[Opening The data section]
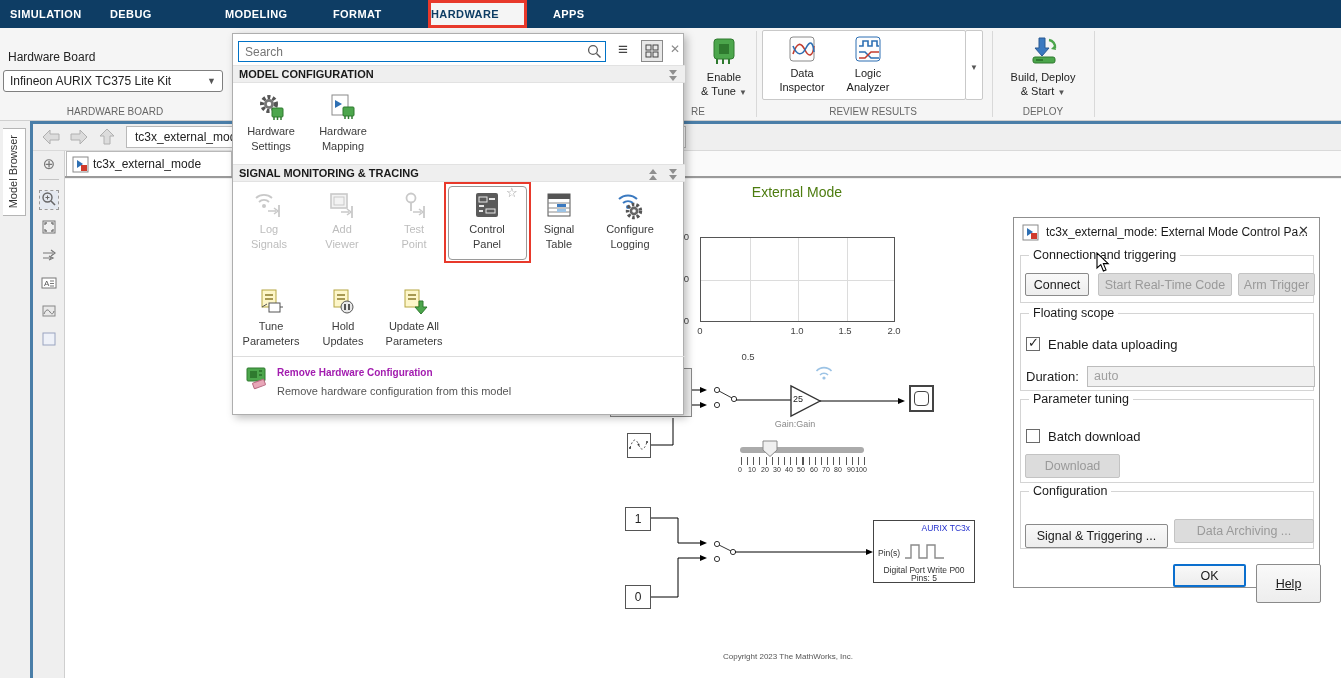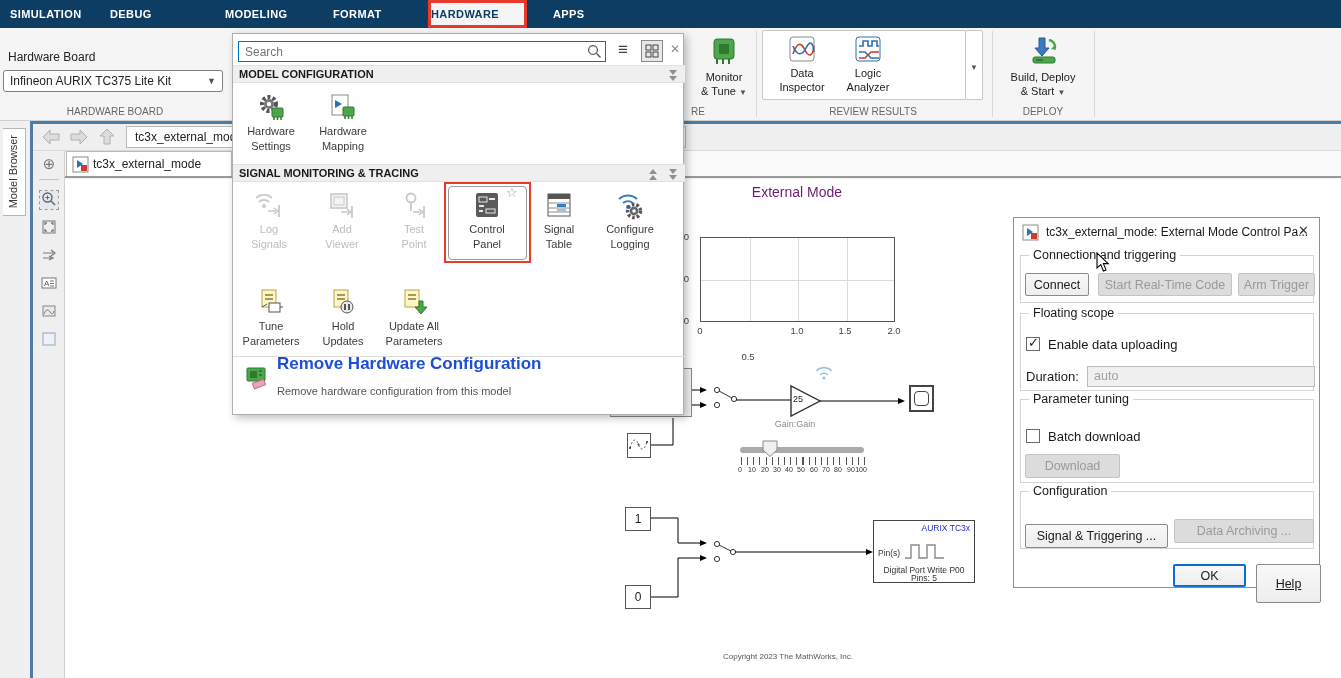--- a/index.html
+++ b/index.html
@@ -38,21 +38,21 @@
   .model-tab { position:absolute; left:1px; top:0; width:166px; height:25px; background:#fff; border:1px solid #b9b9b9; border-bottom:none; font-size:12px; color:#222; line-height:24px; padding-left:26px; }
 
   .tool-col { position:absolute; left:33px; top:151px; width:32px; height:527px; background:#efefef; border-right:1px solid #cfcfcf; }
   .tc-ic { position:absolute; left:7px; width:18px; height:18px; color:#777; font-size:14px; text-align:center; line-height:18px; }
   .tc-div { position:absolute; left:6px; width:20px; height:1px; background:#c4c4c4; }
   .tc-sel { outline:1px dashed #9a9a9a; background:#e4e9f0; }
 
   .canvas { position:absolute; left:65px; top:179px; width:1276px; height:499px; background:#fff; }
 
   
-  .cv-title { position:absolute; left:717px; top:184px; width:160px; text-align:center; font-size:14px; color:#701a75; }
+  .cv-title { position:absolute; left:717px; top:184px; width:160px; text-align:center; font-size:14px; color:#4d7c0f; }
   .plot { position:absolute; left:700px; top:237px; width:195px; height:85px; border:1px solid #555; }
   .plot .gv { position:absolute; top:0; width:1px; height:100%; background:#dcdcdc; }
   .plot .gh { position:absolute; left:0; width:100%; height:1px; background:#dcdcdc; }
   .xlab { position:absolute; top:325px; width:30px; text-align:center; font-size:9.5px; color:#444; }
   .ylab { position:absolute; width:10px; text-align:right; font-size:9.5px; color:#444; z-index:10; }
   .blk { position:absolute; background:#fff; border:1.5px solid #555; }
   .sub-blk { position:absolute; left:610px; top:368px; width:82px; height:49px; background:#f2f2f2; border:1px solid #8a8a8a; z-index:3; }
   .gain-val { position:absolute; left:793px; top:394px; font-size:9px; color:#222; z-index:6; }
   .gain-label { position:absolute; left:755px; top:419px; width:80px; text-align:center; font-size:9px; color:#8a8a8a; }
   .scope-blk { position:absolute; left:909px; top:385px; width:25px; height:27px; border:2px solid #444; background:#fff; }
@@ -76,21 +76,21 @@
   .pitem { position:absolute; width:74px; text-align:center; font-size:11px; color:#3c3c3c; }
   .pitem .lbl { display:block; line-height:15px; }
   .pitem.dis { color:#bdbdbd; }
   .picon { display:inline-block; width:30px; height:30px; }
   .chev { display:inline-block; width:0; height:0; border-left:4px solid transparent; border-right:4px solid transparent; }
   .chev.dn { border-top:5px solid #8f8f8f; }
   .chev.up { border-bottom:5px solid #8f8f8f; }
   .chevgrp { position:absolute; right:8px; top:3px; line-height:5px; }
   .cp-sel { position:absolute; left:215px; top:152px; width:79px; height:74px; border:1px solid #9a9a9a; border-radius:4px; }
   .cp-red { position:absolute; left:211px; top:148px; width:87px; height:81px; border:2.5px solid #e8392b; }
-  .p-footer-title { position:absolute; left:44px; top:320px; font-size:17px; font-weight:bold; color:#1d4ed8; }
+  .p-footer-title { position:absolute; left:44px; top:333px; font-size:10px; font-weight:bold; color:#a21caf; }
   .p-footer-sub { position:absolute; left:44px; top:351px; font-size:11px; color:#555; }
   .p-footline { position:absolute; left:0; top:322px; width:452px; height:1px; background:#ddd; }
   .star { position:absolute; left:273px; top:151px; font-size:13px; color:#9a9a9a; }
 
   
   .dlg { position:absolute; left:1013px; top:217px; width:307px; height:371px; background:#fff; border:1px solid #8f8f8f; z-index:55; font-size:12.5px; color:#1a1a1a; }
   .dlg-title { position:absolute; left:32px; top:7px; font-size:12px; white-space:nowrap; }
   .dlg-x { position:absolute; right:10px; top:5px; font-size:13px; color:#333; }
   .grp { position:absolute; left:6px; width:294px; border:1px solid #d4d4d4; }
   .grp .gl { position:absolute; left:8px; top:-8px; background:#fff; padding:0 4px; font-size:12.5px; }
@@ -128,21 +128,21 @@
     <div class="rb-btn" style="left:693px;top:4px;width:62px;">
       <span class="picon" style="width:36px;height:36px;">
         <svg width="36" height="36" viewBox="0 0 36 36">
             <rect x="8" y="7" width="20" height="20" rx="3" fill="#4ca64c" stroke="#2f7a2f"></rect>
             <rect x="13" y="12" width="10" height="10" fill="#2f7a2f"></rect>
             <line x1="11" y1="27" x2="11" y2="32" stroke="#2f7a2f" stroke-width="2"></line>
             <line x1="17" y1="27" x2="17" y2="32" stroke="#2f7a2f" stroke-width="2"></line>
             <line x1="23" y1="27" x2="23" y2="32" stroke="#2f7a2f" stroke-width="2"></line>
           </svg>
       </span>
-      <span class="l">Monitor</span>
+      <span class="l">Enable</span>
       <span class="l"><span>&amp; Tune</span> <span class="car-sm">▼</span></span>
     </div>
     <div class="rb-group-label" style="left:688px;top:78px;width:20px;">RE</div>
 
     <div class="rb-sep" style="left:756px;"></div>
 
     <div class="rb-box" style="left:762px;top:2px;width:204px;height:70px;"></div>
     <div class="rb-box" style="left:965px;top:2px;width:18px;height:70px;text-align:center;line-height:68px;"><span class="car-sm">▼</span></div>
 
     <div class="rb-btn" style="left:770px;top:6px;width:64px;">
[Closing The data section]
Extract exactly and only the lines above from the line containing "position:absolute; left:0; width:100%;" through the line containing "position:absolute; top:325px; width:30px;", both end lines included.

   .plot .gh { position:absolute; left:0; width:100%; height:1px; background:#dcdcdc; }
   .xlab { position:absolute; top:325px; width:30px; text-align:center; font-size:9.5px; color:#444; }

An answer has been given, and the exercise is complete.